Global Alliance for TB Drug Development
New York, New York USA
Member since 2014
Nader Fotouhi, PhD, Senior Vice President, Chief Scientific Officer
- Todd Black, PhD, Senior Director, Biology
- Chris Cooper, PhD, Senior Director, Chemistry
- Julien Papillon, PhD, Director, Medicinal Chemistry
- Guiying Li, PhD, Senior Manager, Project Management for Preclinical Programs
- Natalya Serbina, PhD, Senior Project Leader, Biology
- Dean Hickman, PhD, Senior Director, Preclinical Drug Development
TB Alliance is a not-for-profit organization dedicated to the discovery, development and delivery of better, faster-acting and affordable tuberculosis (TB) drugs that are available to those who need them. Since our inception in 2000, TB Alliance has led the global search for and development of new TB regimens, catalyzing the field and convening cross-sector partnerships to forge the progress that is urgently needed for better TB treatments.
TB Alliance is a product development partnership (PDP) that is positioned to leverage a global network of public and private partners to most efficiently advance TB drug development. A PDP builds partnerships between the public, private, academic, and philanthropic sectors to drive the development of new products for underserved markets. PDPs retain direct management oversight of their projects, though much of the laboratory and clinical work is done though external research facilities and contractors. TB Alliance combines the research and development expertise of staff with the skills and resources of partners to harness the most promising science wherever it may exist around the world. This model minimizes costs, including overhead and investments in infrastructure, while optimizing scientific capability to speed new TB drug development. The business model and diverse partnerships allow TB Alliance to leverage additional partner services for every dollar invested in the organization.

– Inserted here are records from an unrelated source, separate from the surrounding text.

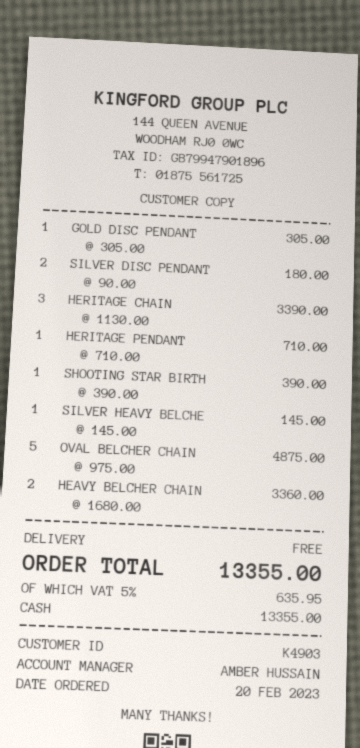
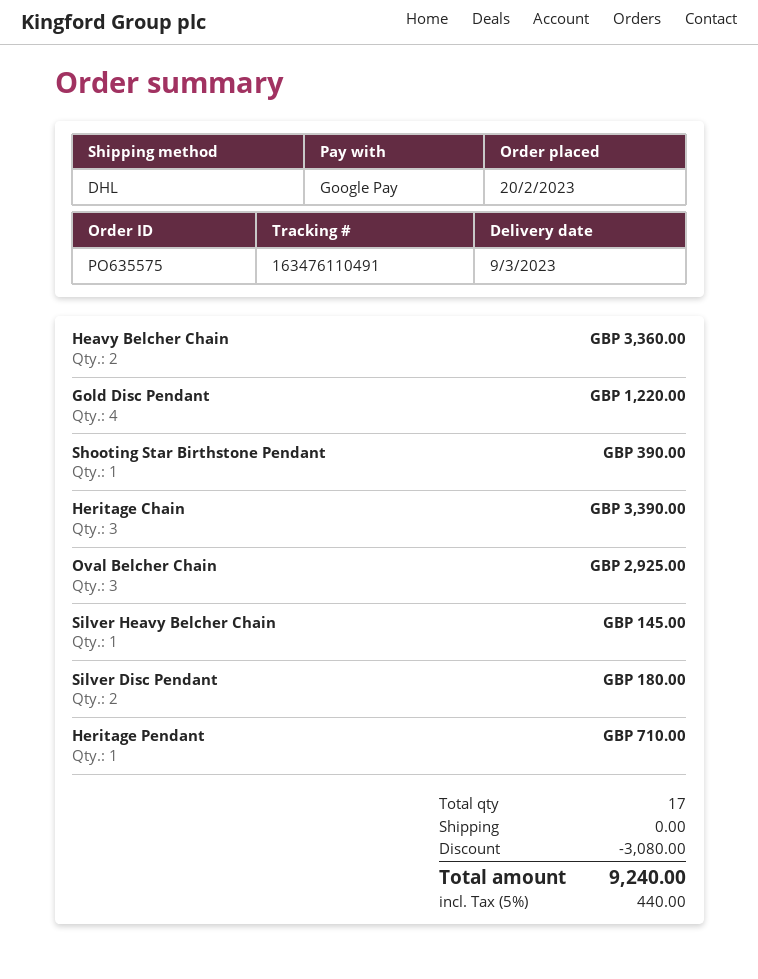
payment method: cash -> Google Pay
GOLD DISC PENDANT: 1 for 305.00 -> 4 for 1220.00
OVAL BELCHER CHAIN: 5 for 4875.00 -> 3 for 2925.00
discount: none -> 3080.00
tax: 5% = 635.95 -> 5% = 440.00
total: 13355.00 -> 9240.00

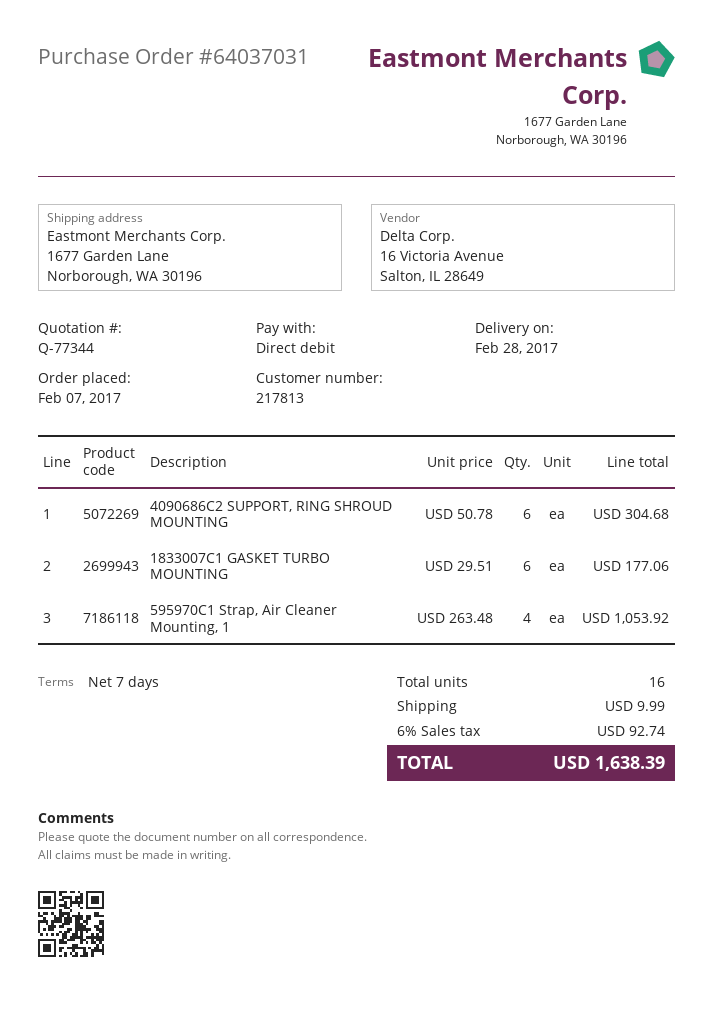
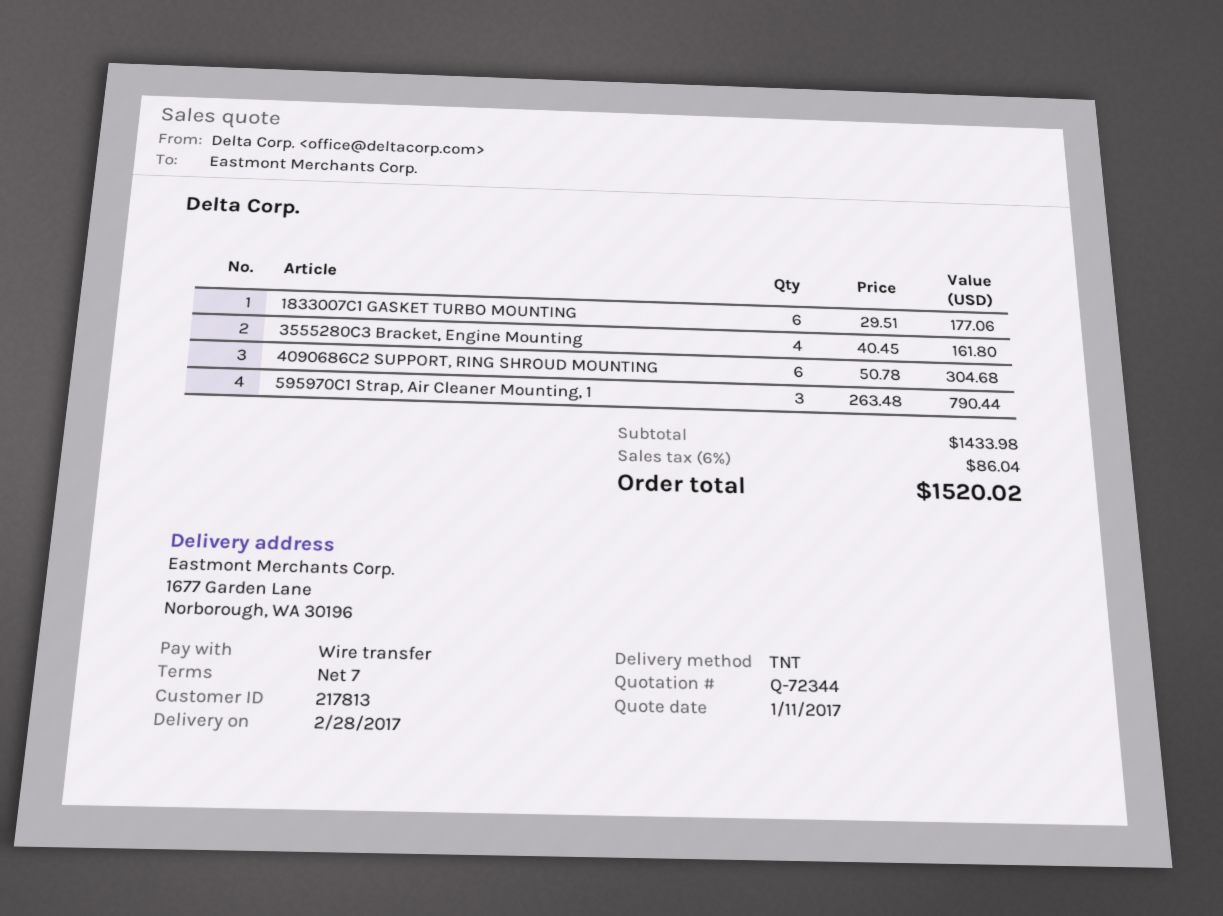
quote number: Q-77344 -> Q-72344
payment method: direct debit -> bank transfer
595970C1 Strap, Air Cleaner Mounting, 1: 4 x 263.48 = 1053.92 -> 3 x 263.48 = 790.44
3555280C3 Bracket, Engine Mounting: none -> 4 x 40.45 = 161.80
shipping: 9.99 -> none
tax: 6% = 92.74 -> 6% = 86.04
total: 1638.39 -> 1520.02

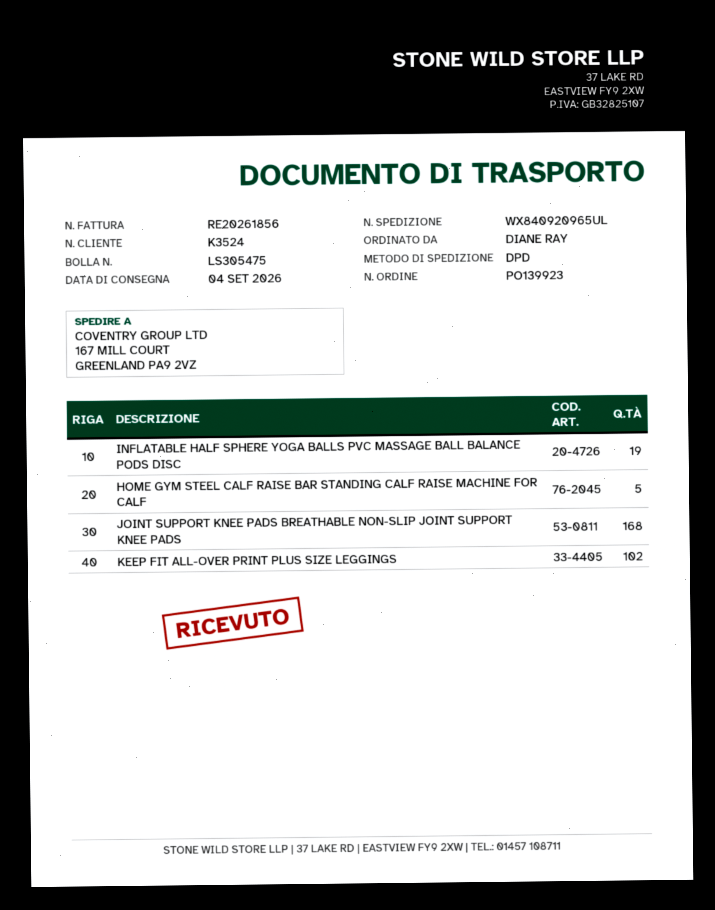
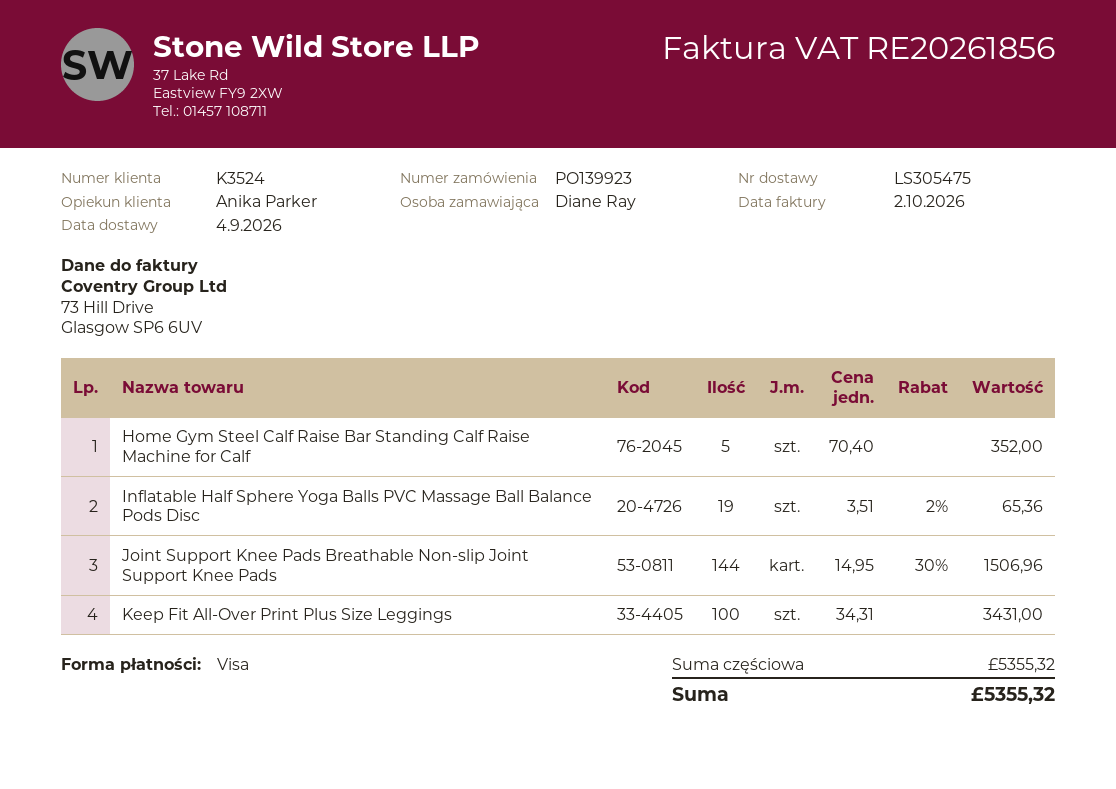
JOINT SUPPORT KNEE PADS BREATHABLE NON-SLIP JOINT SUPPORT KNEE PADS: 168 -> 144
KEEP FIT ALL-OVER PRINT PLUS SIZE LEGGINGS: 102 -> 100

In August 2019, TB Alliance received its first regulatory approval from the United States Food and Drug Administration (U.S. FDA) for pretomanid in a combination regimen for the treatment of people with highly drug-resistant forms of TB. The approval is for the use of pretomanid as part of a three-drug regimen with bedaquiline and linezolid — collectively known as the BPaL regimen.
Within one year of approval in 2019, pretomanid as part of the BPaL regimen was added to the Stop TB Partnership’s Global Drug Facility catalog for TB medicines, received marketing authorization from the European Medicines Agency and approval from the Drug Controller General of India, and was included in the WHO guidelines for treatment of drug-resistant TB. More than 30 countries have procured pretomanid for use in BPaL and it continues to be studied through operational research in specific countries and through follow-up clinical trials to optimize the regimen.
Role & Expertise
TB Alliance has partnered with some of the world’s leading drug developers to jointly manage TB drug discovery portfolios consisting of multiple TB drug discovery programs. This approach aligns target product profiles, makes efficient use of resources, and leverages the expertise and contributions of each partner to have a significant impact on the global discovery portfolio. TB Alliance jointly manages TB drug discovery portfolios with leading pharmaceutical companies, preeminent academic programs, and esteemed research institutes.
As a member of the Bill & Melinda Gates Foundation’s TB Drug Accelerator Program, TB Alliance is involved in coming together as TB drug developers to share work and knowledge and accelerate the most promising discovery programs. TB Alliance’s participation in this group helps to smooth new drugs’ pathway from the lab to the clinic.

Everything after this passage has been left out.